* _EXERCISE DIRECTIONS_: Starting with the line that contains "Reston, VA 20190" and stopping after the line that contains "TBD | 22. Price", return each line below exactly as written, with no others.

*** RECORDS FOR THE TASK Section Begins ***

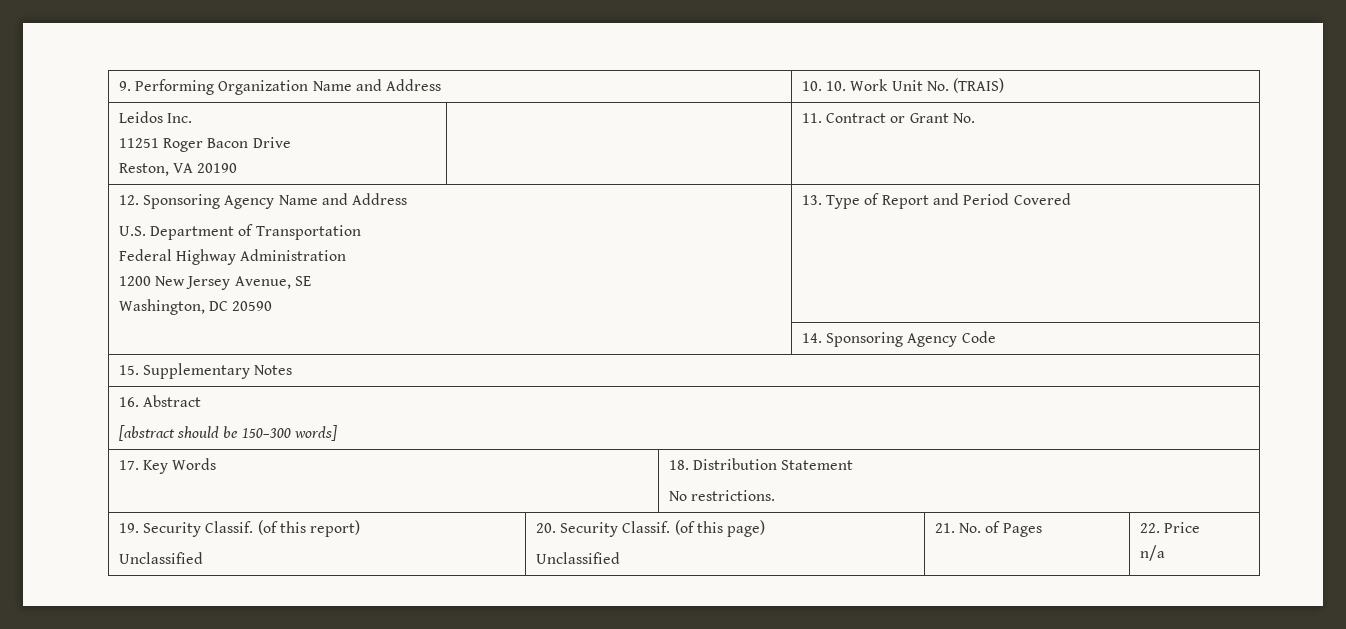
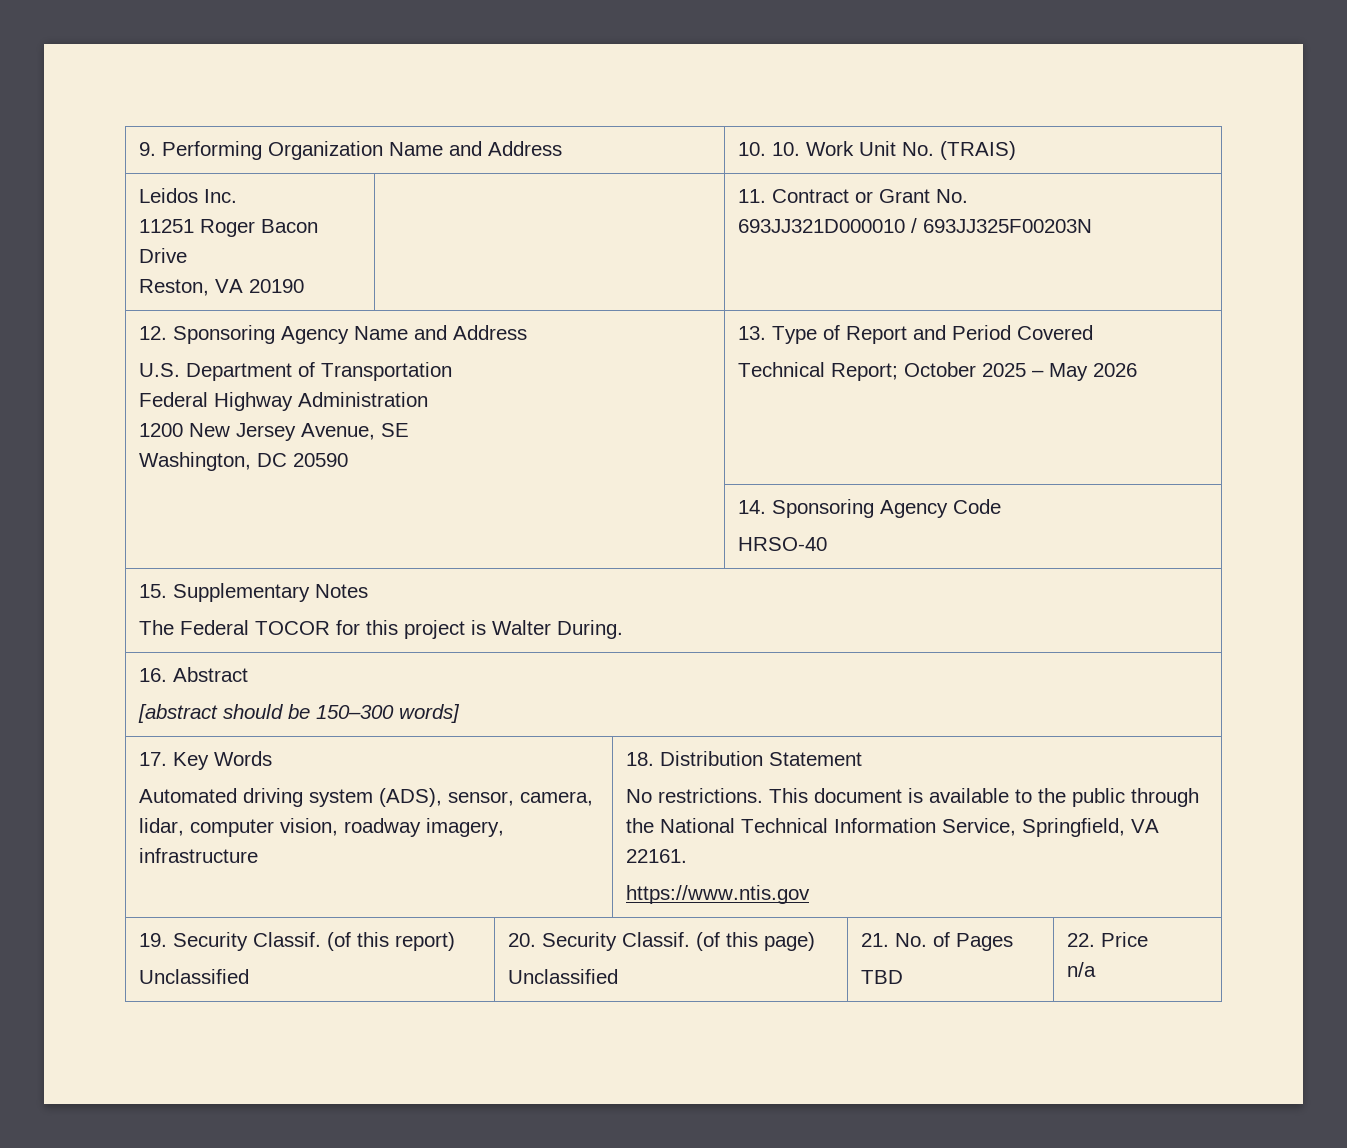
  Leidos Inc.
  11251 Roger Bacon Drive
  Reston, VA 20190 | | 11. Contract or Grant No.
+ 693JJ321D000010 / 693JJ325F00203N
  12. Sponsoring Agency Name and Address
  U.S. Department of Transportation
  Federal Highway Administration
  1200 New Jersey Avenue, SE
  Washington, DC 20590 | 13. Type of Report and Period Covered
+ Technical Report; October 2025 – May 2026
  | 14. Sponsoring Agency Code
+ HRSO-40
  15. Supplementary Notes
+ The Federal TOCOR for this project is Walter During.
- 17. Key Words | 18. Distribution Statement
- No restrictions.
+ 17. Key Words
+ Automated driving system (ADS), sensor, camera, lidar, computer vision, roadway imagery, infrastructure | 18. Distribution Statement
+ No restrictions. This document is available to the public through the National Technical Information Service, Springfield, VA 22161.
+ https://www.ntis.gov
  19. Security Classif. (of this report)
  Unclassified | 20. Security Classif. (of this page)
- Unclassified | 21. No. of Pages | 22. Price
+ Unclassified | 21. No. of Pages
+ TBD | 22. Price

*** RECORDS FOR THE TASK Section Ends ***
*** RECORDS FOR THE TASK Section Begins ***

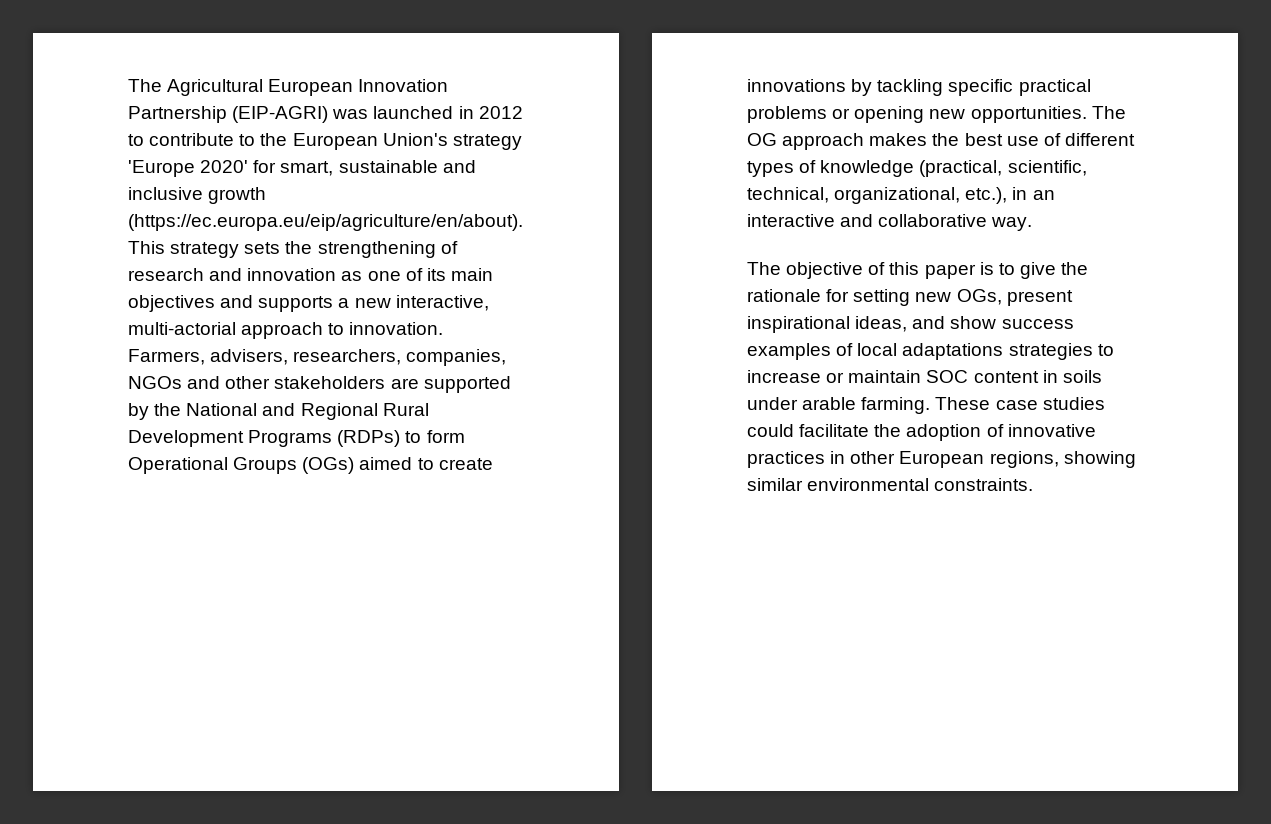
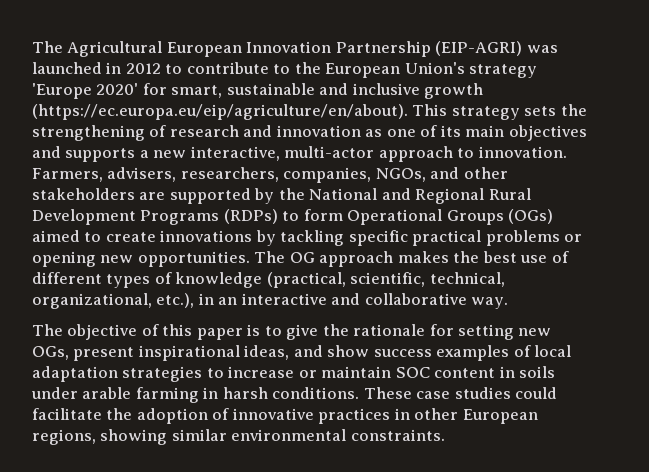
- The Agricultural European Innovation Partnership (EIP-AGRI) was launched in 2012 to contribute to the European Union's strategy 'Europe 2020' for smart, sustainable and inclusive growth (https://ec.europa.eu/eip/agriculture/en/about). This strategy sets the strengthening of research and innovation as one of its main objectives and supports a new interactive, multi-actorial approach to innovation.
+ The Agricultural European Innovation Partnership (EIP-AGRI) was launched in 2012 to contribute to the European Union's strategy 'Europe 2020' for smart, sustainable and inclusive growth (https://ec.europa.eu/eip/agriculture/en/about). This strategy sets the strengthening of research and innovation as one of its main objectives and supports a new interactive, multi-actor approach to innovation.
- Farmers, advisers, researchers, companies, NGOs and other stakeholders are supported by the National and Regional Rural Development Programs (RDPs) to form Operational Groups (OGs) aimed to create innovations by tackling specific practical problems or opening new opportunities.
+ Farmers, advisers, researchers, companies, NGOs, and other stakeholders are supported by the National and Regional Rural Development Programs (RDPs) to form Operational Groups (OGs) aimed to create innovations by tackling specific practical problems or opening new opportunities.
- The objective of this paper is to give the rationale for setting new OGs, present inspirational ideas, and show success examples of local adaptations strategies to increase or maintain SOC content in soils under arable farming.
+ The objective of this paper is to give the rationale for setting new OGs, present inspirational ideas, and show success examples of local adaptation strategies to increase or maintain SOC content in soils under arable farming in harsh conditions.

*** RECORDS FOR THE TASK Section Ends ***
*** RECORDS FOR THE TASK Section Begins ***

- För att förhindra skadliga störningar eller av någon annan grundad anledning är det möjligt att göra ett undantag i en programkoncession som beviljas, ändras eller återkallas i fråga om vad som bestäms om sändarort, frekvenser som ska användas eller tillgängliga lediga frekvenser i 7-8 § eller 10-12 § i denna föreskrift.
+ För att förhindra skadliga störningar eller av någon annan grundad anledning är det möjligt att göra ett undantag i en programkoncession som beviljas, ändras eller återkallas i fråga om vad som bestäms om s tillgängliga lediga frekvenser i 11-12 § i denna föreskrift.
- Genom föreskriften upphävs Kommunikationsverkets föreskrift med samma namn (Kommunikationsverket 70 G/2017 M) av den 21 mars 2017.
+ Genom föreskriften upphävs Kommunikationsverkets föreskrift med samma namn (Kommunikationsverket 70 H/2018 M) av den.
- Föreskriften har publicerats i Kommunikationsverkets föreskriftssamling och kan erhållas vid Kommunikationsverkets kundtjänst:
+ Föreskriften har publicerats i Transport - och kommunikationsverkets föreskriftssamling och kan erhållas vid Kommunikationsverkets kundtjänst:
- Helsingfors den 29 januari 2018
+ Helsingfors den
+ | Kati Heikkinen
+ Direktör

*** RECORDS FOR THE TASK Section Ends ***

* _WORKED SOLUTION_:
  Reston, VA 20190 | | 11. Contract or Grant No.
+ 693JJ321D000010 / 693JJ325F00203N
  12. Sponsoring Agency Name and Address
  U.S. Department of Transportation
  Federal Highway Administration
  1200 New Jersey Avenue, SE
  Washington, DC 20590 | 13. Type of Report and Period Covered
+ Technical Report; October 2025 – May 2026
  | 14. Sponsoring Agency Code
+ HRSO-40
  15. Supplementary Notes
+ The Federal TOCOR for this project is Walter During.
- 17. Key Words | 18. Distribution Statement
- No restrictions.
+ 17. Key Words
+ Automated driving system (ADS), sensor, camera, lidar, computer vision, roadway imagery, infrastructure | 18. Distribution Statement
+ No restrictions. This document is available to the public through the National Technical Information Service, Springfield, VA 22161.
+ https://www.ntis.gov
  19. Security Classif. (of this report)
  Unclassified | 20. Security Classif. (of this page)
- Unclassified | 21. No. of Pages | 22. Price
+ Unclassified | 21. No. of Pages
+ TBD | 22. Price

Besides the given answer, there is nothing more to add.